The stranger said: If the sky were now to smash down on us, we would scarcely make a dent in the turf.

He plucked a handful of lush grass from where he sat and chewed on it, and his eyes closed. He was dreaming. I put my arm around him. It no longer disturbed me that the eldest son could see our caresses. The slap of water soothed me like a refrain. I touched my ivory bracelet. Luck bringer. I kissed it. I had a swelling on my heel that was very painful, and of course mosquito bites all the time. What was that
lonely bride left behind doing with her days where she sat without any tidings? What were people doing now in that city? Was there anyone besides the bride who remembered how we had departed?

Yet we did get to the far bank, and perfectly easily.
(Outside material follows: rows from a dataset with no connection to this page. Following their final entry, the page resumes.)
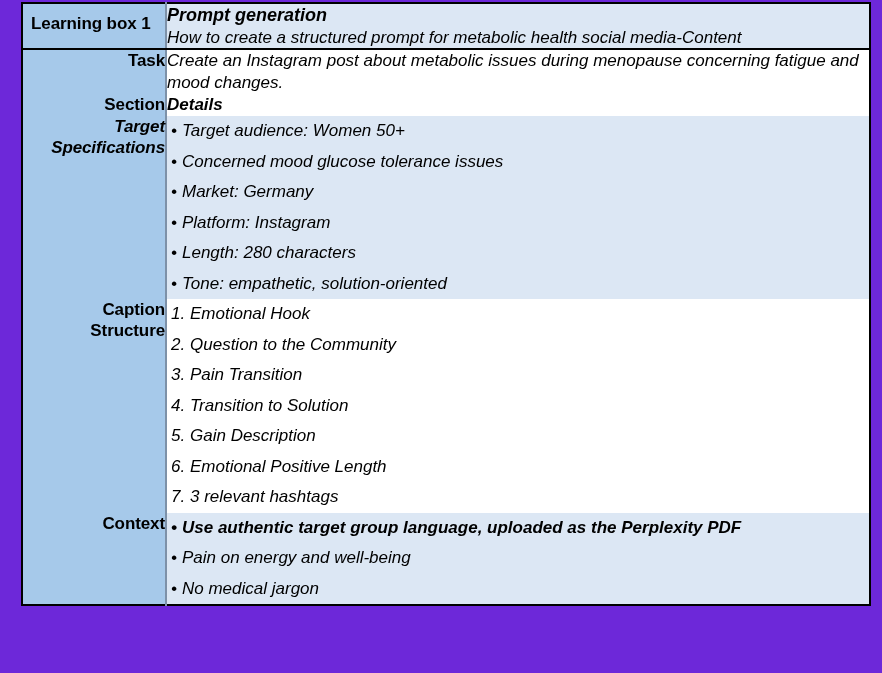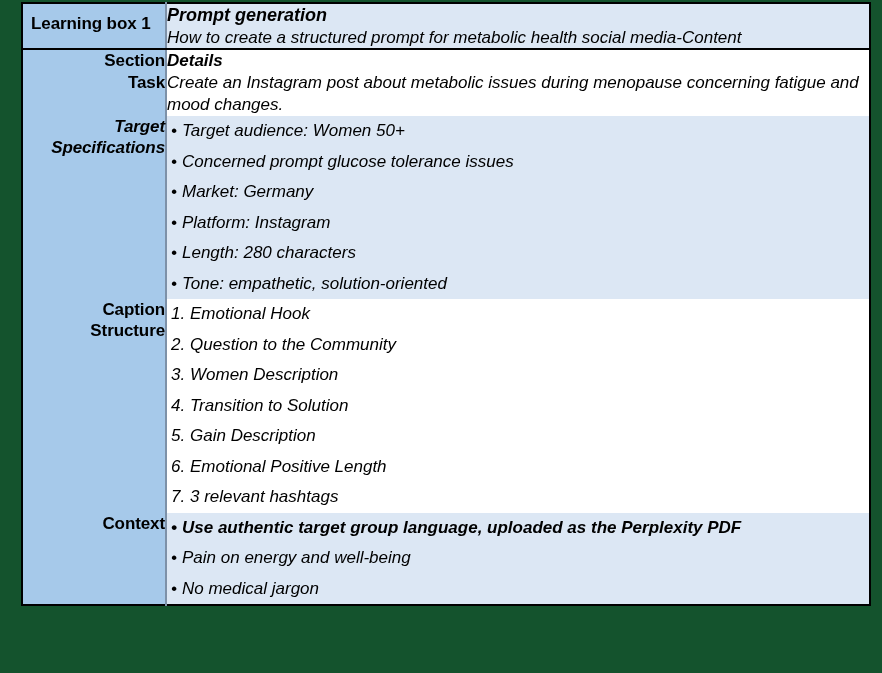--- a/index.html
+++ b/index.html
@@ -13,21 +13,21 @@
     height: 673px;
     font-family: "Liberation Sans", sans-serif;
     color: #000000;
     overflow: hidden;
   }
 
   .page {
     position: relative;
     width: 882px;
     height: 673px;
-    background: #14532d;
+    background: #6d28d9;
   }
 
   .lb-table {
     position: absolute;
     left: 21px;
     top: 2px;
     width: 848px;
     border-collapse: collapse;
     border: 2px solid #000000;
     table-layout: fixed;
@@ -148,60 +148,60 @@
 
       <tr class="row-head">
         <td class="label-cell head pad-head-left">Learning box 1</td>
         <td class="detail-cell headtint">
           <div class="head-title">Prompt generation</div>
           <div class="head-sub">How to create a structured prompt for metabolic health social media-Content</div>
         </td>
       </tr>
 
       <tr>
+        <td class="label-cell lab-task">Task</td>
+        <td class="detail-cell pad-task">
+          <p class="para">Create an Instagram post about metabolic issues during menopause concerning fatigue and mood changes.</p>
+        </td>
+      </tr>
+
+      <tr>
         <td class="label-cell pad-section">Section</td>
         <td class="detail-cell pad-section">
           <span class="section-head">Details</span>
         </td>
       </tr>
 
       <tr>
-        <td class="label-cell lab-task">Task</td>
-        <td class="detail-cell pad-task">
-          <p class="para">Create an Instagram post about metabolic issues during menopause concerning fatigue and mood changes.</p>
-        </td>
-      </tr>
-
-      <tr>
         <td class="label-cell lab-target">
           <div>Target</div>
           <div>Specifications</div>
         </td>
         <td class="detail-cell tint pad-target">
           <ul class="bullets">
             <li><span class="bullet-glyph">•</span><span>Target audience: Women 50+</span></li>
-            <li><span class="bullet-glyph">•</span><span>Concerned prompt glucose tolerance issues</span></li>
+            <li><span class="bullet-glyph">•</span><span>Concerned mood glucose tolerance issues</span></li>
             <li><span class="bullet-glyph">•</span><span>Market: Germany</span></li>
             <li><span class="bullet-glyph">•</span><span>Platform: Instagram</span></li>
             <li><span class="bullet-glyph">•</span><span>Length: 280 characters</span></li>
             <li><span class="bullet-glyph">•</span><span>Tone: empathetic, solution-oriented</span></li>
           </ul>
         </td>
       </tr>
 
       <tr>
         <td class="label-cell lab-caption">
           <div>Caption</div>
           <div>Structure</div>
         </td>
         <td class="detail-cell pad-caption">
           <ol class="numbers">
             <li><span class="num-glyph">1.</span><span>Emotional Hook</span></li>
             <li><span class="num-glyph">2.</span><span>Question to the Community</span></li>
-            <li><span class="num-glyph">3.</span><span>Women Description</span></li>
+            <li><span class="num-glyph">3.</span><span>Pain Transition</span></li>
             <li><span class="num-glyph">4.</span><span>Transition to Solution</span></li>
             <li><span class="num-glyph">5.</span><span>Gain Description</span></li>
             <li><span class="num-glyph">6.</span><span>Emotional Positive Length</span></li>
             <li><span class="num-glyph">7.</span><span>3 relevant hashtags</span></li>
           </ol>
         </td>
       </tr>
 
       <tr>
         <td class="label-cell lab-context">Context</td>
A day’s journey upstream we floated a roughly carpentered raft out from among the reeds and finch nests, and seeing that an island divided the river into two courses at this point, neither flowing so fatally strongly, we arrived without loss of life or goods first on the island and then on the far bank, where we spent a day to get everything properly in order, to inspect and check over everything. One of the slaves killed an oribi, throwing a knobkerrie that he had carved for himself during our halt from the light yellow wood of the bush willow. With this welcome addition to provisions the expedition once again got into its stride.

Our pace was quickened. There was a noticeable air of urgency about the two leaders, an alertness long last seen, as if they had undergone a personality change under the effect of the scrap of news about the city in the red desert retailed to us by the hungers. Both now walked at the head of the procession, each taking longer steps than the other, striding more smartly than the other; one even heard them laugh. Their good humor infected all of us. It encouraged industry among the slaves, who, dividing the work more readily in an atmosphere of co-operation rather than supervision, in no way fell behind their owners. We felt jointly attracted by that promised city at the foot of the rose quartz mountain.

Still, I could not help notice how untidy we looked. From above, from my litter, last of all in the line, I was struck by our slovenliness.
It could not be disguised that we looked dirty, worn down and shabby, dusty, our clothes full of fat stains. One of the slaves was no longer even carrying a pack on his head. How was that? What did he think he was doing here? Another had tied rattling round yellow seeds around his ankles that made suru-suru as he walked and one revealed himself to be a notable imitator of bird language, so that sometimes, after hesitating a while, birds whistled back to him in response to his call. It was funny to hear him talk.